Stretford , Urmston , Trafford Photographer

Earthquake hits southeastern Turkey with many reported dead

A powerful earthquake with a magnitude of 6.6 shook southeastern Turkey on Sunday, Turkey’s Kandilli Observatory said, triggering the collapse of buildings and killing many people, according to a local mayor.

State-run media reported 50 people had been injured, while the prime minister’s office said the earthquake had caused a loss of life and damage. No figures were available on the death toll.

“A lot of buildings collapsed, many people killed, but we don’t know the number. We are waiting for emergency help, its very urgent,” Zulfukar Arapoglu, the mayor of Ercis district, which was hit badly, told the news broadcaster NTV.

“We need tents urgently and rescue teams. We don’t have any ambulances, and we only have one hospital. We have many killed and injured,” he said.
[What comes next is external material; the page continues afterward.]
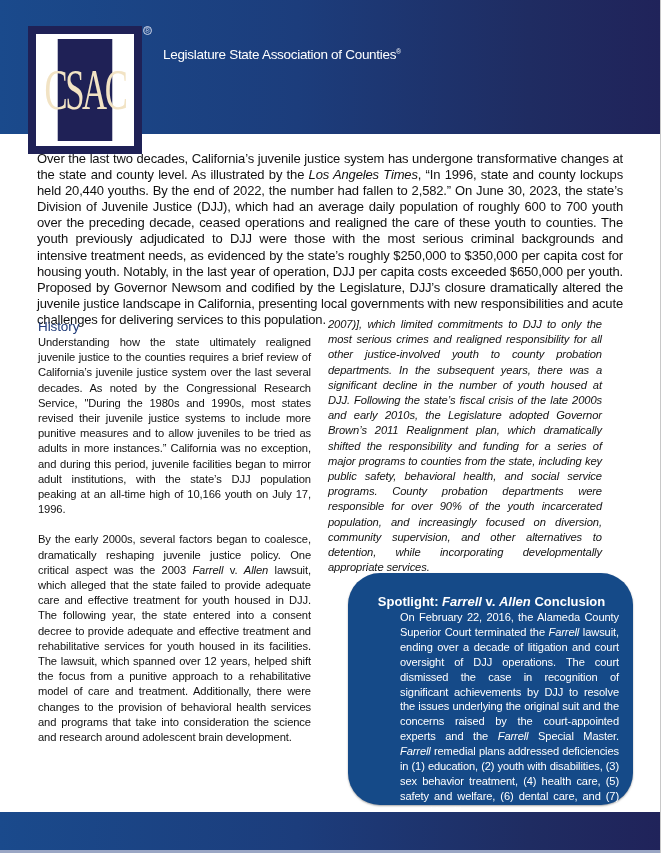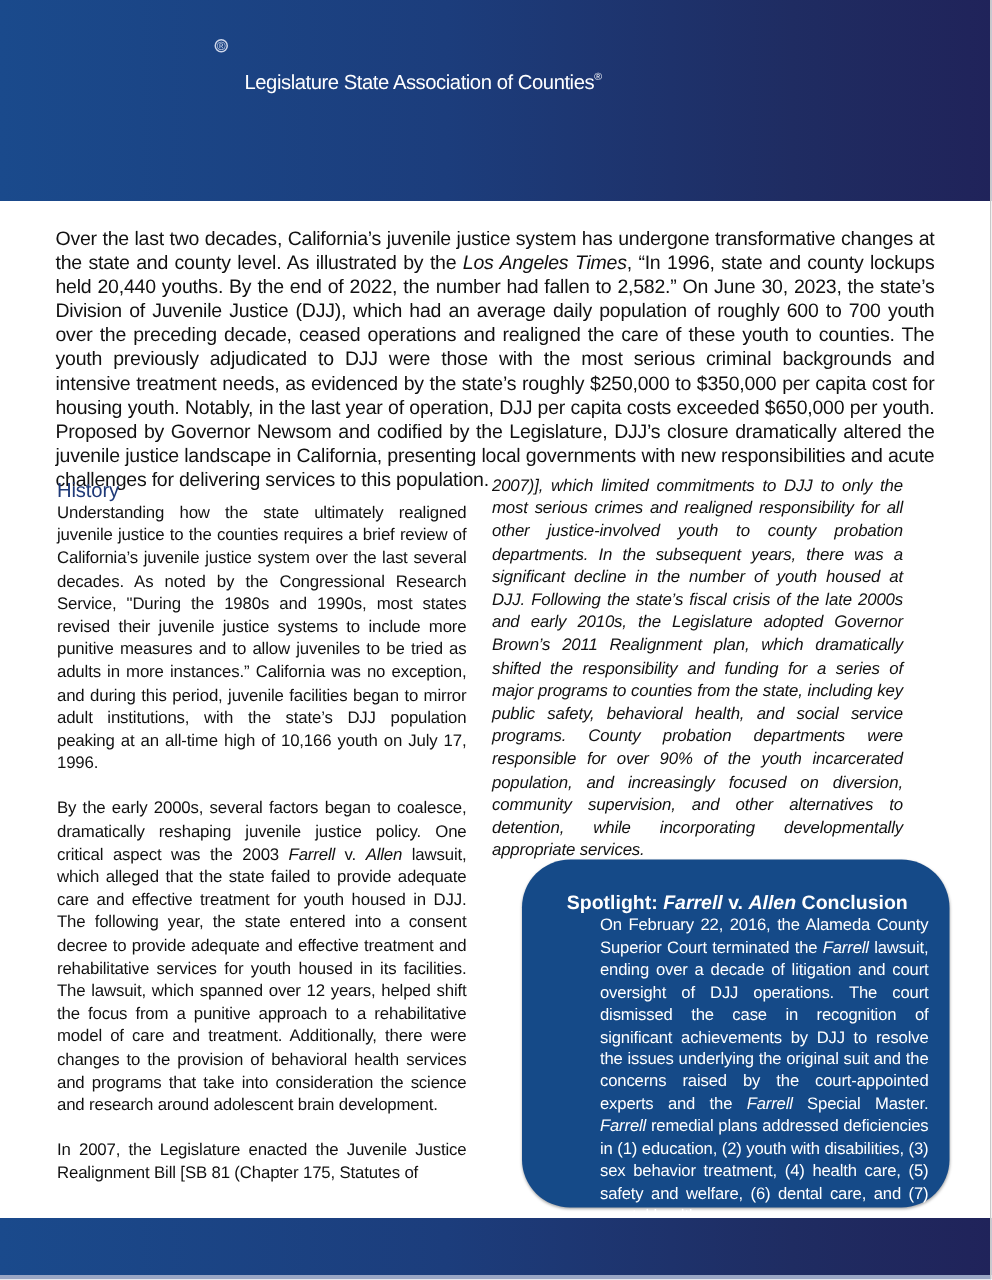"CSAC" div.logo-outer { html: none -> <div> <div> <div>CSAC</div> </div> </div> }
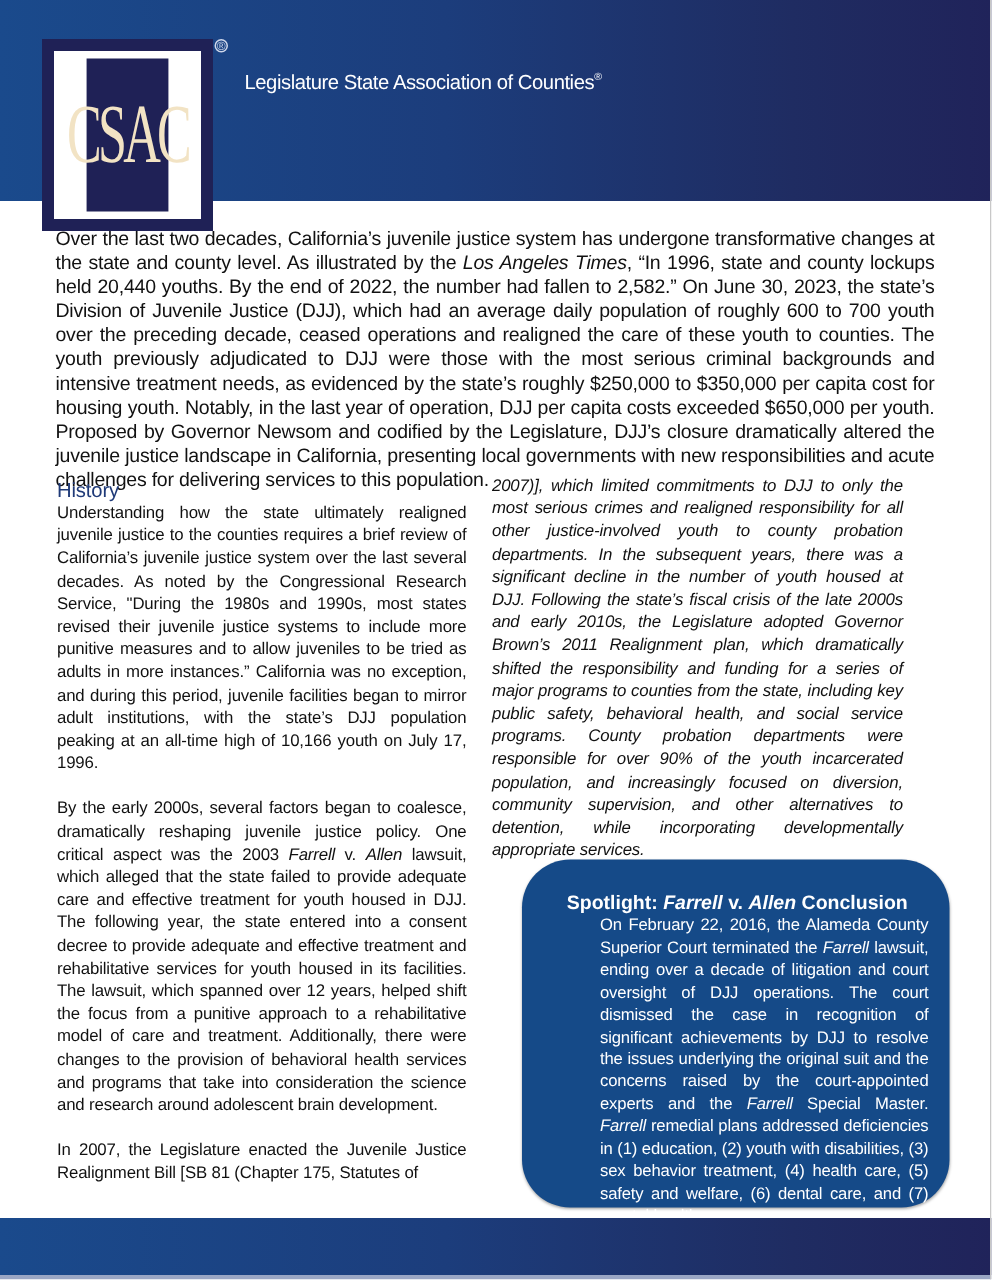"In 2007, the Legislature enacted" p { html: <p>In 2007, the Legislature enacted the Juvenile Justice Realignment Bill [SB 81 (Chapter 175, Statutes of</p> -> none }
Emergency teams were trying to rescue people believed to be trapped in a building in Van, near the Iranian border, state-run news agency Anatolian said. It said 50 injured people had been taken to hospital in Van, but did not give details on how serious their injuries were.

The Kandilli Observatory said the earthquake struck at 1041 GMT and was 5 km (3 miles) deep. The U.S. Geological Survey earlier reported that the magnitude was 7.6.

Television pictures showed damaged buildings and vehicles, crushed under falling masonry, and panicked residents wandering in the streets.

Turkish media said phone lines and electricity had been cut off. Prime Minister Tayyip Erdogan was heading to Van to see the damage, media reported.

Aftershocks continued after the initial quake, whose epicentre was at the village of Tabanli, north of Van city, the agency said.

In Hakkari, a town around 100 km (60 miles) south of the city of Van in southeastern Turkey, a building could be felt swaying for around 10 seconds during the quake.

There was no immediate sign of any casualties or damage in Hakkari, around two and half hours drive through the mountains from Van, around 20 km from the epicentre.

Major geological faultlines cross Turkey and small earthquakes are a near daily occurrence. Two large quakes in 1999 killed more than 20,000 people in northwest Turkey.

Two people were killed and 79 injured in May when an earthquake shook Simav in northwest Turkey.